§ **PROBLEM**: In the data below, find the lines containing "install" and say how many there are, nothing more.
··· SUPPLIED MATERIAL ···
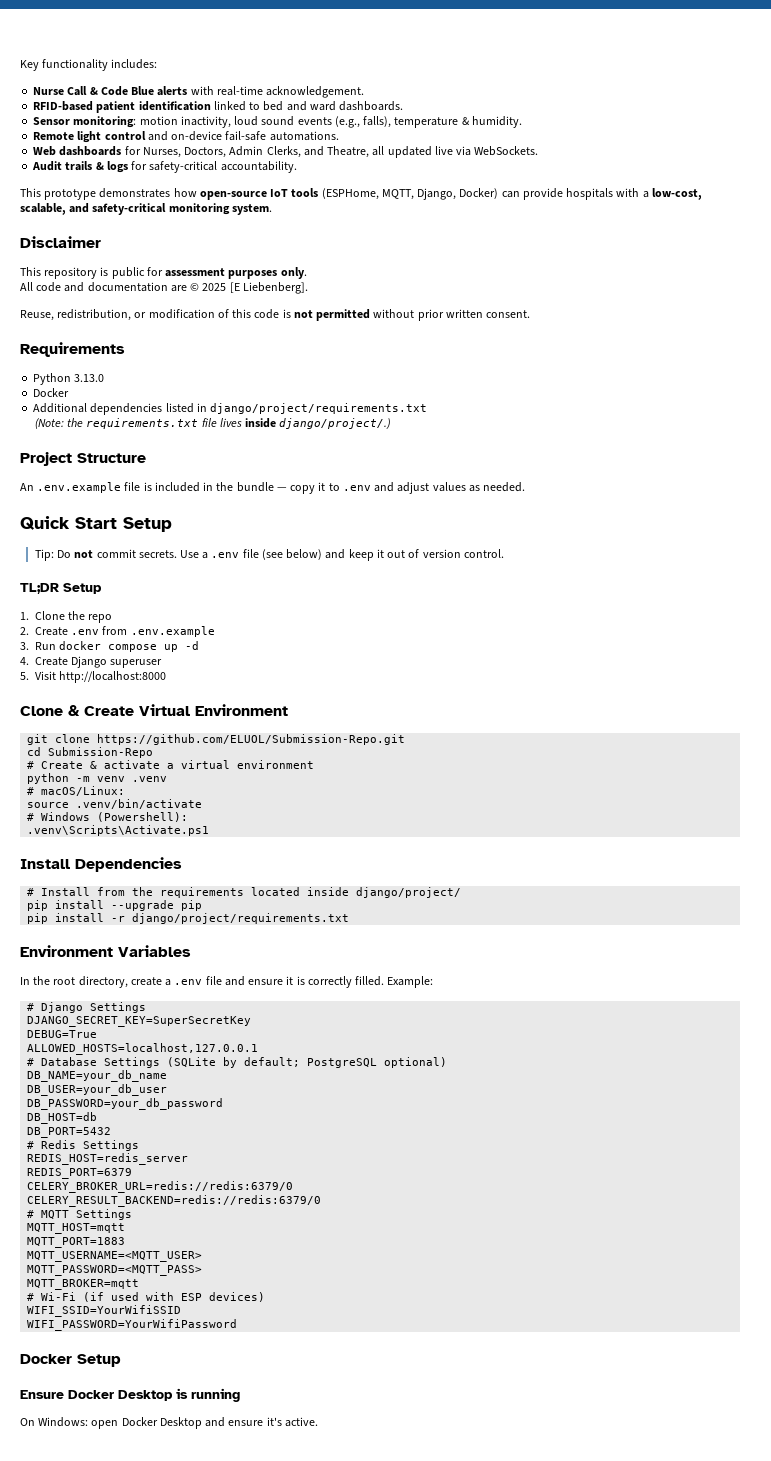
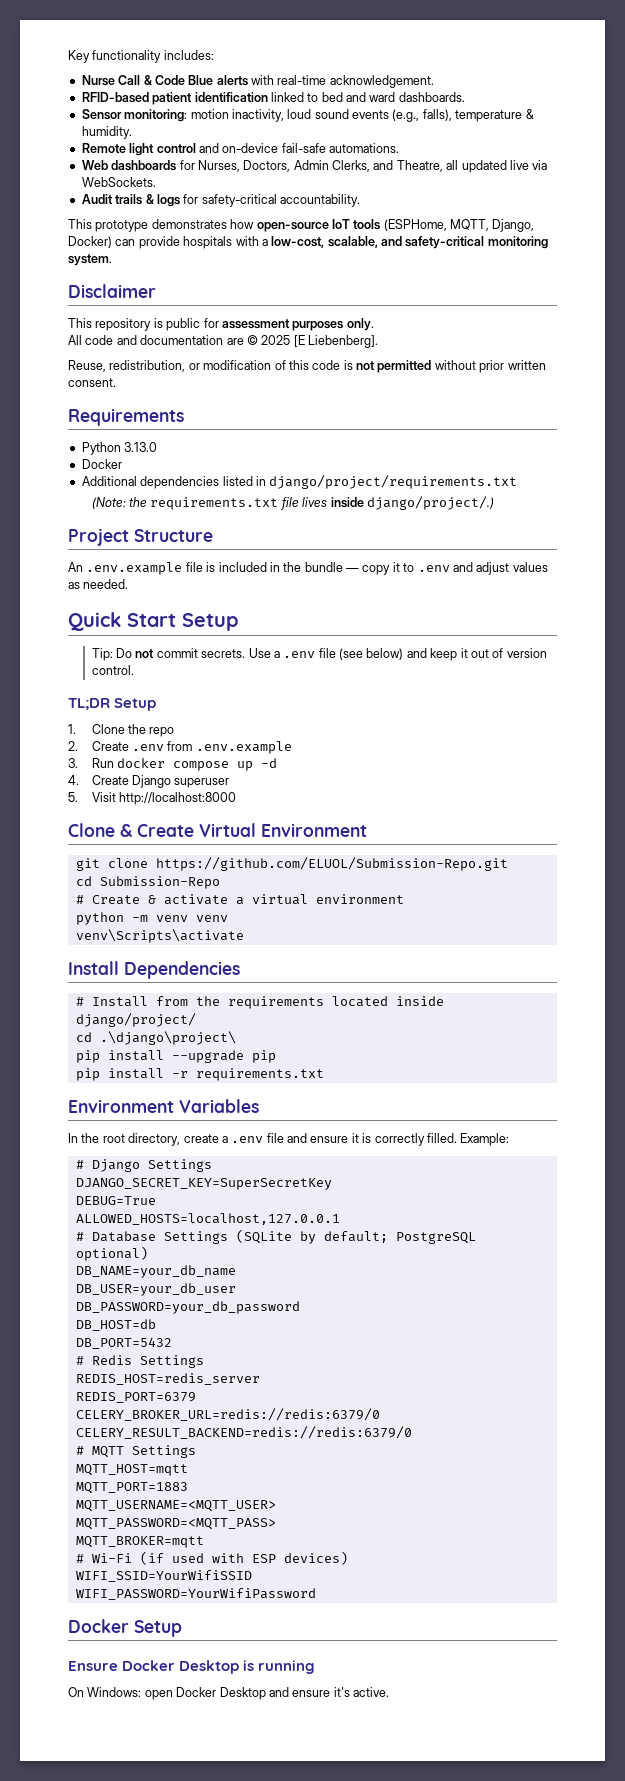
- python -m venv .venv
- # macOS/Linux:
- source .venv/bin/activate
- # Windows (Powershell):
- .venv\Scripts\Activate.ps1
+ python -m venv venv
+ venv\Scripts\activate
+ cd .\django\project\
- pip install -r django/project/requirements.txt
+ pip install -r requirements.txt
···
§ **ANSWER SECTION**: 2